U.S.-Vietnam bilateral trade increases, problems persist
United States-Vietnam trade has double annually for three years since the signing of an agreement between the countries in December 2001.
“The Bilateral Trade Agreement (BTA) has become a key catalyst for change in Vietnam, along with parallel reform programs undertaken by the World Bank and IMF (International Monetary Fund),” said Matthew P. Daley, deputy assistant to the Secretary of State, in testimony on Capitol Hill Thursday. “While Vietnam is lagging behind in some of its BTA commitments and enforcement remains weak, Vietnam has made progress in opening its markets to many U.S. products.”
After more than doubling the bilateral trade in 2002, Vietnam’s exports to the United States increased another 121 percent in the first 10 months of 2003 to nearly $4 billion, Daley said. U.S. exports to Vietnam increased 151 percent to $1.2 billion in 2003, including plane sales to the country’s national airline. For 2003, two-way trade between the countries was about $6 billion.
“While we expect trade to continue to increase, the growth rate is likely to slow, partly as a result of the textile quotas put into place in 2003 by the bilateral textile agreement,” Daley told the Senate Subcommittee on East Asian and Pacific Affairs. The signing of a U.S.-Vietnam civil aviation agreement, however, is expected to increase economic opportunities between the countries.
Last year also marked an increase in antidumping suits against certain Vietnamese shippers. Last summer, the International Trade Commission determined that Vietnamese catfish exports unfairly injured U.S. producers. The Commerce Department set duty levels for Vietnamese catfish imports between 36 and 64 percent. On Jan. 21, the Commerce Department said it would conduct an antidumping investigation on shrimp imports from Vietnam and other countries.
Daley said the Bush administration remains “supportive” of Vietnam’s efforts to adopt World Trade Organization provisions.
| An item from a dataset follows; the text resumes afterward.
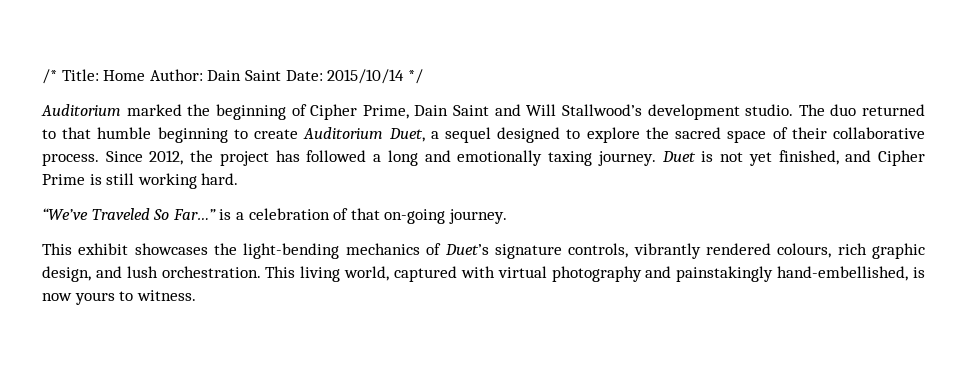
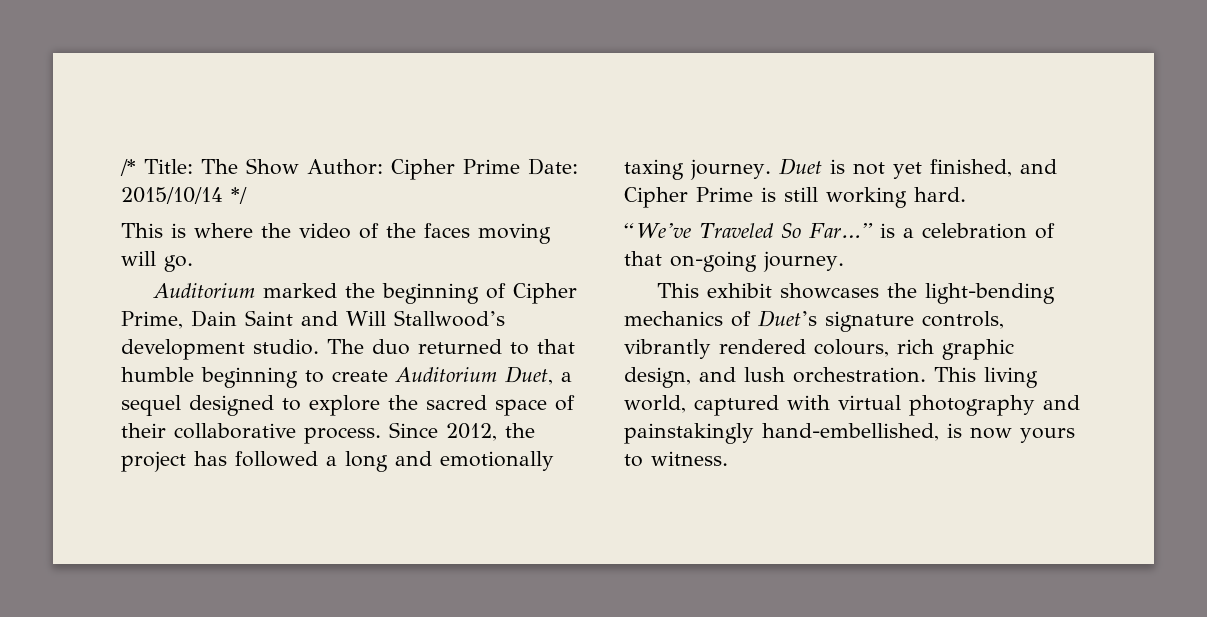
[103,69,423,84] Home Author: Dain Saint Date: 2015/10/14 */ -> [201,158,578,180] [121,187,247,204] [121,223,551,244] [121,251,193,272] The Show Author: Cipher Prime Date: 2015/10/14 */ // This is where the video of the faces moving will go.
“Vietnam’s implementation of a rules-based trading system based on WTO principles of transparency and its continued pursuit of structural economic reforms should accelerate the development of the private sector, enhance the rule of law, and improve the atmosphere for progress in democracy and human rights,” Daley said.
“Our bilateral relationship is positioned to grow in positive directions,” he added. “The issues that we address together show that both of our countries are now concentrating on our future rather than simply looking into the past.”